Work instructions. Working from the records below, repeat exactly the lines starting at the line that contains "[466,58,546,70] [473,98,537,108] [686,98,748,108]" and ending at the line that contains "[159,119,246,132] contenant ->", inclusive.

Segment Start: Source data

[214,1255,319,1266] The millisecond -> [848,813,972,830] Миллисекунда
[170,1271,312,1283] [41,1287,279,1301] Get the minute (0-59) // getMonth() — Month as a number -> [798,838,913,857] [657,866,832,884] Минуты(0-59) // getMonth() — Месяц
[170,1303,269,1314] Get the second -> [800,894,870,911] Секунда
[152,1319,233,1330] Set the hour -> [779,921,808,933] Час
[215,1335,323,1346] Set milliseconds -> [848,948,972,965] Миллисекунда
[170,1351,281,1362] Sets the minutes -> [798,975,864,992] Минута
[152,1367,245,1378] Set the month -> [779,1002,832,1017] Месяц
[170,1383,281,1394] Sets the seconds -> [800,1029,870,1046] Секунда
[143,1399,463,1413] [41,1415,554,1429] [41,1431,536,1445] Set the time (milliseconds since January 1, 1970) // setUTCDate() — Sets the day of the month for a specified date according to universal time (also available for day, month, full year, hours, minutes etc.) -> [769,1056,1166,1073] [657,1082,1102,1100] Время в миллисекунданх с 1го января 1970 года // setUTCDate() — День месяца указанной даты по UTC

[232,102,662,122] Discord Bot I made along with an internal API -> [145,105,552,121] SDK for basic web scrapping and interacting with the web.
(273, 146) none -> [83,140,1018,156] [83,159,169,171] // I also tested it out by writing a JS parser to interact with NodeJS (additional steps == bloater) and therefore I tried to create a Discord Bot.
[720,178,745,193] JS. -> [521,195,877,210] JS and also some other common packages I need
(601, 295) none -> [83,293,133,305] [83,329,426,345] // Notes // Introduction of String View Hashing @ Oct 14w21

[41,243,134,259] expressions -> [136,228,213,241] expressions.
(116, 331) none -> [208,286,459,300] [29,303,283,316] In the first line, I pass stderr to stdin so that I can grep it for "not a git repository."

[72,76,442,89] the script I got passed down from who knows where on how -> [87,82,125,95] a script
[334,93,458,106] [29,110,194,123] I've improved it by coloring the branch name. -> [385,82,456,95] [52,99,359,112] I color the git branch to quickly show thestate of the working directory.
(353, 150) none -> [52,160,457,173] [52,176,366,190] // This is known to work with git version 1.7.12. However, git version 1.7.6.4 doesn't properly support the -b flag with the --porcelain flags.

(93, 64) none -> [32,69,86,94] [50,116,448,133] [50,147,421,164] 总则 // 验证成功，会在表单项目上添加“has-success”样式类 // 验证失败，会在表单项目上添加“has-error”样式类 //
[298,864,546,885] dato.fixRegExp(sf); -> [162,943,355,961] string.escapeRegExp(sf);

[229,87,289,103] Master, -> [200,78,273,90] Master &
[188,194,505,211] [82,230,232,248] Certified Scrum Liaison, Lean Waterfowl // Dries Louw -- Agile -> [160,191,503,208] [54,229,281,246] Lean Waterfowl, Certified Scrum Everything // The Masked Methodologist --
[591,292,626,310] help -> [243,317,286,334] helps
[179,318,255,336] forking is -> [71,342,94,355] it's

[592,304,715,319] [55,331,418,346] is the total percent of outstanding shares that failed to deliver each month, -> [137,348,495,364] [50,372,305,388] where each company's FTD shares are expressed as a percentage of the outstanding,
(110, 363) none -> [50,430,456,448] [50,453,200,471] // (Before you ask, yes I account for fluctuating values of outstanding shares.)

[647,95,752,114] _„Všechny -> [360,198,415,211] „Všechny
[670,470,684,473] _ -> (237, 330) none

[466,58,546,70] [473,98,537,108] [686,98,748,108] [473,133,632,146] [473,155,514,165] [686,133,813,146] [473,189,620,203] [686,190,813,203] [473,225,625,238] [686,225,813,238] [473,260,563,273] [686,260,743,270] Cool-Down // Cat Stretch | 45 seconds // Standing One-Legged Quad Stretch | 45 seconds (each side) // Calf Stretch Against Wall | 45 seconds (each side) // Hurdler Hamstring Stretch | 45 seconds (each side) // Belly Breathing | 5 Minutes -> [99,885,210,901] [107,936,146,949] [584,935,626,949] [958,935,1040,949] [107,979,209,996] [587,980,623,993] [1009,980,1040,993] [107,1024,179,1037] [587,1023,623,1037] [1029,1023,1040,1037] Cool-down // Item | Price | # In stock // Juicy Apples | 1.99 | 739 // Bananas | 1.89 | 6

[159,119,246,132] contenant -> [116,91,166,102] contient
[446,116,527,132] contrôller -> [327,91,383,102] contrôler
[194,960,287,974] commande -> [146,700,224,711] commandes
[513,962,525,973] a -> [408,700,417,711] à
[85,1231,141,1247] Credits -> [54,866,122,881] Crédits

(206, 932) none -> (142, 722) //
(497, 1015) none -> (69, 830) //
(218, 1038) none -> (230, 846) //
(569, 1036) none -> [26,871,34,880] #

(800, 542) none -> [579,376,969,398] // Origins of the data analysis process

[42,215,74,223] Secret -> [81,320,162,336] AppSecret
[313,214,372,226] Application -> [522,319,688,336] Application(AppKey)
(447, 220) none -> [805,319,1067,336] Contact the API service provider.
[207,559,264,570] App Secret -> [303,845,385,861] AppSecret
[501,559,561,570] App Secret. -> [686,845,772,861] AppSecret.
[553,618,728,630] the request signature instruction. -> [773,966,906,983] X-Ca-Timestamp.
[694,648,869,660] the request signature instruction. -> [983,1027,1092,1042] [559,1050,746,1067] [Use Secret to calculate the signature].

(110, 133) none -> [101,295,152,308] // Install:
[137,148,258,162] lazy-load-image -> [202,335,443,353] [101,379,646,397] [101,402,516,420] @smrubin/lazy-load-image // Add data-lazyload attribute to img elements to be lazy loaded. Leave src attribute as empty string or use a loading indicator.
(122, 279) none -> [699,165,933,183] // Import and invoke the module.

Segment End: Source data

Response.
[466,58,546,70] [473,98,537,108] [686,98,748,108] [473,133,632,146] [473,155,514,165] [686,133,813,146] [473,189,620,203] [686,190,813,203] [473,225,625,238] [686,225,813,238] [473,260,563,273] [686,260,743,270] Cool-Down // Cat Stretch | 45 seconds // Standing One-Legged Quad Stretch | 45 seconds (each side) // Calf Stretch Against Wall | 45 seconds (each side) // Hurdler Hamstring Stretch | 45 seconds (each side) // Belly Breathing | 5 Minutes -> [99,885,210,901] [107,936,146,949] [584,935,626,949] [958,935,1040,949] [107,979,209,996] [587,980,623,993] [1009,980,1040,993] [107,1024,179,1037] [587,1023,623,1037] [1029,1023,1040,1037] Cool-down // Item | Price | # In stock // Juicy Apples | 1.99 | 739 // Bananas | 1.89 | 6

[159,119,246,132] contenant -> [116,91,166,102] contient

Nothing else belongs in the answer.